The Rock Hill school district offers several good reasons to install cameras on its buses. We hope, however, that the need justifies the cost.
The district has set aside $750,000 for security cameras on 30 to 50 buses this school year. But the money won't be spent until other priorities are taken care of.
The cameras would serve much the same purpose video cameras do in police cars, to record what occurs for later review. The cameras in school buses would be aimed both at the steps at the entrance to the bus and back down the aisle, where students sit.
The cameras would record disciplinary action taken by bus drivers, altercations between students, confrontations between drivers and parents or other adults, accidents and other unusual events that might occur on the ride to and from school. Preserving a record of what occurs can provide legal protection for both students and drivers in situations where what happened is disputed.

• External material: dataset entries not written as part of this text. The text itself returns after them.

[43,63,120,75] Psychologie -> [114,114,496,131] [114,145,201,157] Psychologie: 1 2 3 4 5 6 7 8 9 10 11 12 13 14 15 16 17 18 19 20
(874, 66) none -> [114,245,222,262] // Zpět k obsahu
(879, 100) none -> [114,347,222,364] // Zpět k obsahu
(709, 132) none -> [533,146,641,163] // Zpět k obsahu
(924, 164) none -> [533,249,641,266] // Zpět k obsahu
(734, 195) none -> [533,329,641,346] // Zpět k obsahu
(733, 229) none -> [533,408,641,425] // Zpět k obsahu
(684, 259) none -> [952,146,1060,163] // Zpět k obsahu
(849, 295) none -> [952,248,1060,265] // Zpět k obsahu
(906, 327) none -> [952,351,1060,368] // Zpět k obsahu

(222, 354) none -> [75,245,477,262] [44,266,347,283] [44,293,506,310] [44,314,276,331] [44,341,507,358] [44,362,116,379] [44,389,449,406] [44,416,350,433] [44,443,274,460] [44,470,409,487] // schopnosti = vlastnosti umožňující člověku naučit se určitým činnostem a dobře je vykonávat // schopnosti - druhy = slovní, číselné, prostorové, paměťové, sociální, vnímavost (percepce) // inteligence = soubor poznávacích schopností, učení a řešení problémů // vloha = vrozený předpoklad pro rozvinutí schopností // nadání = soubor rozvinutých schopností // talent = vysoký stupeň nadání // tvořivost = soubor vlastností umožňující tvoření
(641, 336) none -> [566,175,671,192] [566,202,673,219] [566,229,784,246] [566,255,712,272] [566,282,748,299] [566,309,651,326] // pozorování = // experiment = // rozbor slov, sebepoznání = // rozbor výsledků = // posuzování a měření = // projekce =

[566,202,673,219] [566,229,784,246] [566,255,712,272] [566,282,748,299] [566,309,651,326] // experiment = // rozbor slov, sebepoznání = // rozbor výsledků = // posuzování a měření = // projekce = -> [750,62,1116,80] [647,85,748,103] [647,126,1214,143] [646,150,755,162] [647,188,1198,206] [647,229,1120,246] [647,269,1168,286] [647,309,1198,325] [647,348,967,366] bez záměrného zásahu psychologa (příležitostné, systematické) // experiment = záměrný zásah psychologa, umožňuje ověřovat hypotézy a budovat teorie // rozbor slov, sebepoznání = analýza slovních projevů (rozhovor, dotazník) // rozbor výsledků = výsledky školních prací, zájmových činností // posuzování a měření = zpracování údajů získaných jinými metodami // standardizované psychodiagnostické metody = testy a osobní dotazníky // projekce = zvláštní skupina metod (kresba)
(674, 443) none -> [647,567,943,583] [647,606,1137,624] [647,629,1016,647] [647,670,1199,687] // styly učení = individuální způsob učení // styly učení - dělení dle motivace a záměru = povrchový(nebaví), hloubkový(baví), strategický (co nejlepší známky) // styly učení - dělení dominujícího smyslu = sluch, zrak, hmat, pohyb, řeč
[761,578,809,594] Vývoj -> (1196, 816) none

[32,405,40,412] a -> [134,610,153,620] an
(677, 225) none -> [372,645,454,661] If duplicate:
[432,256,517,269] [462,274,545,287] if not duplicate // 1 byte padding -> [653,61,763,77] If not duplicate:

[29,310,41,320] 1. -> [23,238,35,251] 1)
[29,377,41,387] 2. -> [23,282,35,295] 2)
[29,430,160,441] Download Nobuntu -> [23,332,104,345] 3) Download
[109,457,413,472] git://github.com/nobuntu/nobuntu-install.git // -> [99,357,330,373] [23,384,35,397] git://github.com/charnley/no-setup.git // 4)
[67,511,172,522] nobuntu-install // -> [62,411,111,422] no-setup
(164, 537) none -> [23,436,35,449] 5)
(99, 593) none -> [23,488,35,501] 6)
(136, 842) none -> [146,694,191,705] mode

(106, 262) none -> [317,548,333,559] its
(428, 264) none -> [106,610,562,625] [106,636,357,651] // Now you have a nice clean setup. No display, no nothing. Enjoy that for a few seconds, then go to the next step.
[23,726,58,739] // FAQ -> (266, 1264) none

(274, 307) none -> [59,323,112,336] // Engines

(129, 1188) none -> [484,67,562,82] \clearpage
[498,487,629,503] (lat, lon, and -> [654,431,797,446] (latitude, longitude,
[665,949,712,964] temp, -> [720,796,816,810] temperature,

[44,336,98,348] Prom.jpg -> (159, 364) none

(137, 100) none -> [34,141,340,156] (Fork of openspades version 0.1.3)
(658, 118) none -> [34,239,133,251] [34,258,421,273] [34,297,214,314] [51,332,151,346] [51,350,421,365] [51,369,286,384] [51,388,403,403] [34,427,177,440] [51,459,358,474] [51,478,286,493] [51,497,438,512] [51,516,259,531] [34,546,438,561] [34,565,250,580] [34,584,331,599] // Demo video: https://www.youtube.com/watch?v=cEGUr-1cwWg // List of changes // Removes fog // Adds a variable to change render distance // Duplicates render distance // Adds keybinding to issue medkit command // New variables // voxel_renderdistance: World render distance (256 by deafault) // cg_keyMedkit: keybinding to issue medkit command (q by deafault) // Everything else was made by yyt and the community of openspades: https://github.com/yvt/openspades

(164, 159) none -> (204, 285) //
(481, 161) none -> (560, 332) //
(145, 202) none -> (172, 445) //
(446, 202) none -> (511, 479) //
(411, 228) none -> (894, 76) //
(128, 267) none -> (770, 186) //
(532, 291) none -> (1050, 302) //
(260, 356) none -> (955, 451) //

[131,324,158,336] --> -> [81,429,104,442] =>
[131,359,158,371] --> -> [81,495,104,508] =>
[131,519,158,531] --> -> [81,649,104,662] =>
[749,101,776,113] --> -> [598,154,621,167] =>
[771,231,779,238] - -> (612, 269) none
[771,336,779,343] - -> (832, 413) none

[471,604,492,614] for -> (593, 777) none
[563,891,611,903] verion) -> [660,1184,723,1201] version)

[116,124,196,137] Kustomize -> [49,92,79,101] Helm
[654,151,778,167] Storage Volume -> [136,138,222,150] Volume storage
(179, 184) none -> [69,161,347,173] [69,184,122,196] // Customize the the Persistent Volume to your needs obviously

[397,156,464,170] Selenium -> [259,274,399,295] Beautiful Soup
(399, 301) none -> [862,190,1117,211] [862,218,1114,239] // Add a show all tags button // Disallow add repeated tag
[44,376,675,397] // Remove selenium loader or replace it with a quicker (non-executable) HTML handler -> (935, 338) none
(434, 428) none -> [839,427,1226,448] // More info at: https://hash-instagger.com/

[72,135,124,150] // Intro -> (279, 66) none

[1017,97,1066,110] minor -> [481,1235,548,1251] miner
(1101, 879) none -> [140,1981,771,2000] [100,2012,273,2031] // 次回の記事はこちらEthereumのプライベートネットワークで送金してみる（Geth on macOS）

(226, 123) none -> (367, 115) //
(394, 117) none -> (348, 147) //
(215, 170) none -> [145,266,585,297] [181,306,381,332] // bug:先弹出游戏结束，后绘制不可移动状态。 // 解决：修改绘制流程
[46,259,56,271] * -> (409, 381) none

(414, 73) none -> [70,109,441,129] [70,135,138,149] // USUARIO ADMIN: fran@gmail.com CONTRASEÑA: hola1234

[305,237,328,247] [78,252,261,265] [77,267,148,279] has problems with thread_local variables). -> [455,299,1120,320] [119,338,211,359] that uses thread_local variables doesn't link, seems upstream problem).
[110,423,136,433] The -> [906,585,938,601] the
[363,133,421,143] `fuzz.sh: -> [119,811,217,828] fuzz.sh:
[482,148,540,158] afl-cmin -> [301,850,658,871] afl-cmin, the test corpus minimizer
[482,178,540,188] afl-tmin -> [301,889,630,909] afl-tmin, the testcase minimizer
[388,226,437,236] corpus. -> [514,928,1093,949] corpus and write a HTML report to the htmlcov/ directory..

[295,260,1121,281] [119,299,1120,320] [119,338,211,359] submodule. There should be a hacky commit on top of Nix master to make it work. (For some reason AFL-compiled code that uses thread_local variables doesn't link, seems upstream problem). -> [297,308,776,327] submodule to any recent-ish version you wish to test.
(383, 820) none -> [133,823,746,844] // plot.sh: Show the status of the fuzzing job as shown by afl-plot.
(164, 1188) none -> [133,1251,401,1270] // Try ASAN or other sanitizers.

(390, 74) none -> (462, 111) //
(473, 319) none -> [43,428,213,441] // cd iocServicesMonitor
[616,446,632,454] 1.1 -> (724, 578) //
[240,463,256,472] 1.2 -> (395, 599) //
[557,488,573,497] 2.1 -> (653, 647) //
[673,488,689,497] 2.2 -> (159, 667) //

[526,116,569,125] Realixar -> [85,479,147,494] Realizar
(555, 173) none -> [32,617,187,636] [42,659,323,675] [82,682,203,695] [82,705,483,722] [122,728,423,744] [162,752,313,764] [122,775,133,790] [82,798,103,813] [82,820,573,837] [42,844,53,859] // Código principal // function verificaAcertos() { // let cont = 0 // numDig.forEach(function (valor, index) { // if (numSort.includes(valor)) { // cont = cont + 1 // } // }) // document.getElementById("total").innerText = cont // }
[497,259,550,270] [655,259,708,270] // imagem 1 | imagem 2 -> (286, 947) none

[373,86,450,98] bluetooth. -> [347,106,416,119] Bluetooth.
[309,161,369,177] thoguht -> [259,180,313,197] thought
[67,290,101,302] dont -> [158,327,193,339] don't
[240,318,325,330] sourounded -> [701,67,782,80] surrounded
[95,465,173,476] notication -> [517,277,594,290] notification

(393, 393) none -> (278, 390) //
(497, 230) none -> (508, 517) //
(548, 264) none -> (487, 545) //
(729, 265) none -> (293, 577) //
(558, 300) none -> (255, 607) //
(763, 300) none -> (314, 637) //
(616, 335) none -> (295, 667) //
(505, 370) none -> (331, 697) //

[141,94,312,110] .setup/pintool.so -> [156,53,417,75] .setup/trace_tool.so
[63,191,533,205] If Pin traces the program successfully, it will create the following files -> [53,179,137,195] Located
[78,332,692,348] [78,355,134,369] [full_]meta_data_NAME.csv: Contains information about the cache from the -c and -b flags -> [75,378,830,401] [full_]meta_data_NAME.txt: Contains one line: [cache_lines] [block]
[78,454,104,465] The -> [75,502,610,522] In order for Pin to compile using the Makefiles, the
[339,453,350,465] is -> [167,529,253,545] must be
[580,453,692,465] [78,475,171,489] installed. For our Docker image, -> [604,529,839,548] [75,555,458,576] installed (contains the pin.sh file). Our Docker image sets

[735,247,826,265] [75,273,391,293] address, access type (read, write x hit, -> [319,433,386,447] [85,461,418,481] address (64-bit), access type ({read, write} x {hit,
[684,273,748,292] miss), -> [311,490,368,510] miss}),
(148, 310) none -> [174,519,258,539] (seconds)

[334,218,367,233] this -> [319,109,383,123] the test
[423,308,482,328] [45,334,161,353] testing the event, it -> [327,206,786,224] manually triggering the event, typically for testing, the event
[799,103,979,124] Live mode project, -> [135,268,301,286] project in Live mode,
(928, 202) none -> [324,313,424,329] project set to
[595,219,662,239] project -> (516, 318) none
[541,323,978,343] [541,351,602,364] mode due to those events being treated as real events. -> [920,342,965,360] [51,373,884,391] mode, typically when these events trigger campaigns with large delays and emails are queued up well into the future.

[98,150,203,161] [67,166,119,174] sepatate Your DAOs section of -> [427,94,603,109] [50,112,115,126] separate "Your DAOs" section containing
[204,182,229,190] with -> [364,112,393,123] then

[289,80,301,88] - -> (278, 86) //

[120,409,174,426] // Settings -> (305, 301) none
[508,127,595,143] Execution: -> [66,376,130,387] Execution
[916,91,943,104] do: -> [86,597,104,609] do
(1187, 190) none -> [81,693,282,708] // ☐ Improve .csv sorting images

The cameras also can be a useful tool for the district both in reviewing the performance of its drivers and in seeing what they go through each day.
Mounting cameras on buses apparently is a trend in the state. The York school district, for example, first installed cameras on its buses in 2004.
But $750,000 is a lot of money. We hope district officials have talked with their counterparts in other districts about the value of cameras on buses and whether the investment has proved to be worthwhile.
That said, the cameras would provide an accurate record of events on the bus and also should be useful in keeping kids in line.